The study measured the amount of the kisspeptin gene (KiSS‑1) and its receptor GPR54 in ovarian tissue samples. KiSS‑1 was higher in cancerous and borderline tumors and rose with later stage and lymph‑node spread, while GPR54 levels were similar across normal, benign, and cancerous tissues. The authors suggest KiSS‑1 may help suppress early tumor invasion, but no treatment was tested.

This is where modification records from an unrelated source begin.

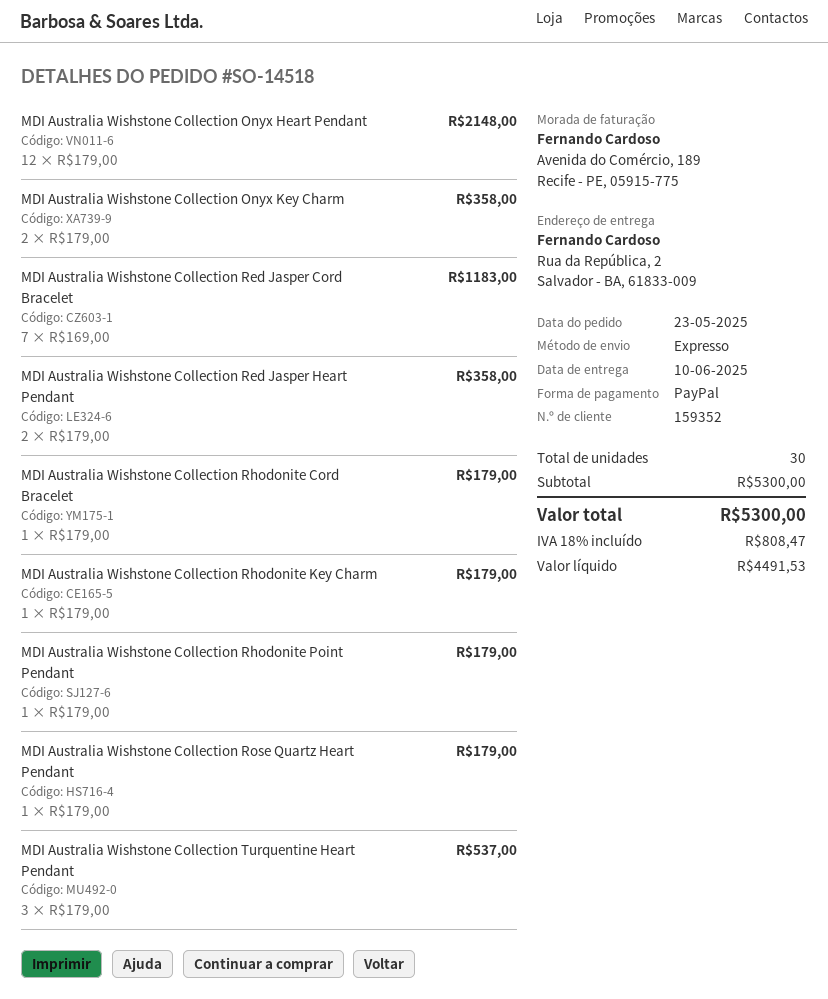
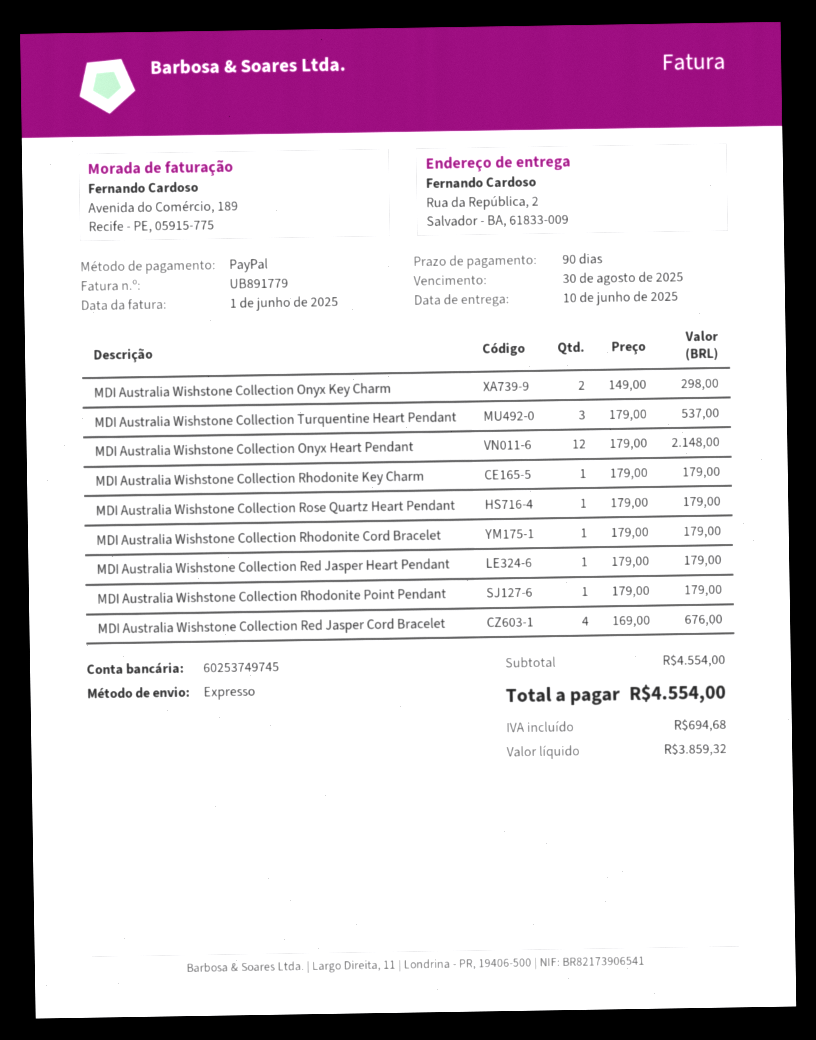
MDI Australia Wishstone Collection Onyx Key Charm: 2 x 179.00 = 358.00 -> 2 x 149.00 = 298.00
MDI Australia Wishstone Collection Red Jasper Cord Bracelet: 7 x 169.00 = 1183.00 -> 4 x 169.00 = 676.00
MDI Australia Wishstone Collection Red Jasper Heart Pendant: 2 x 179.00 = 358.00 -> 1 x 179.00 = 179.00
subtotal: 5300.00 -> 4554.00
net: 4491.53 -> 3859.32
tax: 808.47 -> 694.68
total: 5300.00 -> 4554.00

To study the expression and significance of metastasis suppressor gene KiSS-1 and its receptor GPR54 in epithelial ovarian cancer. The expression and their clinical significance of KiSS-1 and GPR54 were evaluated by RT-PCR in 37 patients with epithelial ovarian cancer, 15 patients with borderline epithelial ovarian tumors, 15 patients with epithelial benign tumors and 11 patients with normal ovarian tissues. The positivity and relative contents of KiSS-1 mRNA in patients with epithelial ovarian cancer (68%, 0.82 +/- 0.09) and borderline epithelial ovarian tumors (60%, 0.80 +/- 0.10) were all higher than in patients with epithelial benign tumor (20%, 0.65 +/- 0.10) and normal ovarian tissues (18%, 0.66 +/- 0.06; P < 0.05). The positivity and relative contents of KiSS-1 mRNA in patients with epithelial ovarian cancer correlated with their clinical stage and lymph node metastasis (P < 0.05). There was no difference in the positivity and relative contents of GPR54 mRNA between patients with epithelial ovarian cancer (70%, 0.79 +/- 0.07), borderline epithelial ovarian tumor (67%, 0.76 +/- 0.10), benign epithelial ovarian tumor (60%, 0.73 +/- 0.07) and normal ovarian tissues (45%, 0.78 +/- 0.08), respectively (all P > 0.05). The positivity and relative contents of GPR54 mRNA in patients with epithelial ovarian cancer did not correlate with their clinical stage, histology grade, lymph node metastasis and production of ascites (P > 0.05). KiSS-1 and GPR54 may play an important role in inhibiting the invasion and metastasis of early epithelial ovarian cancer.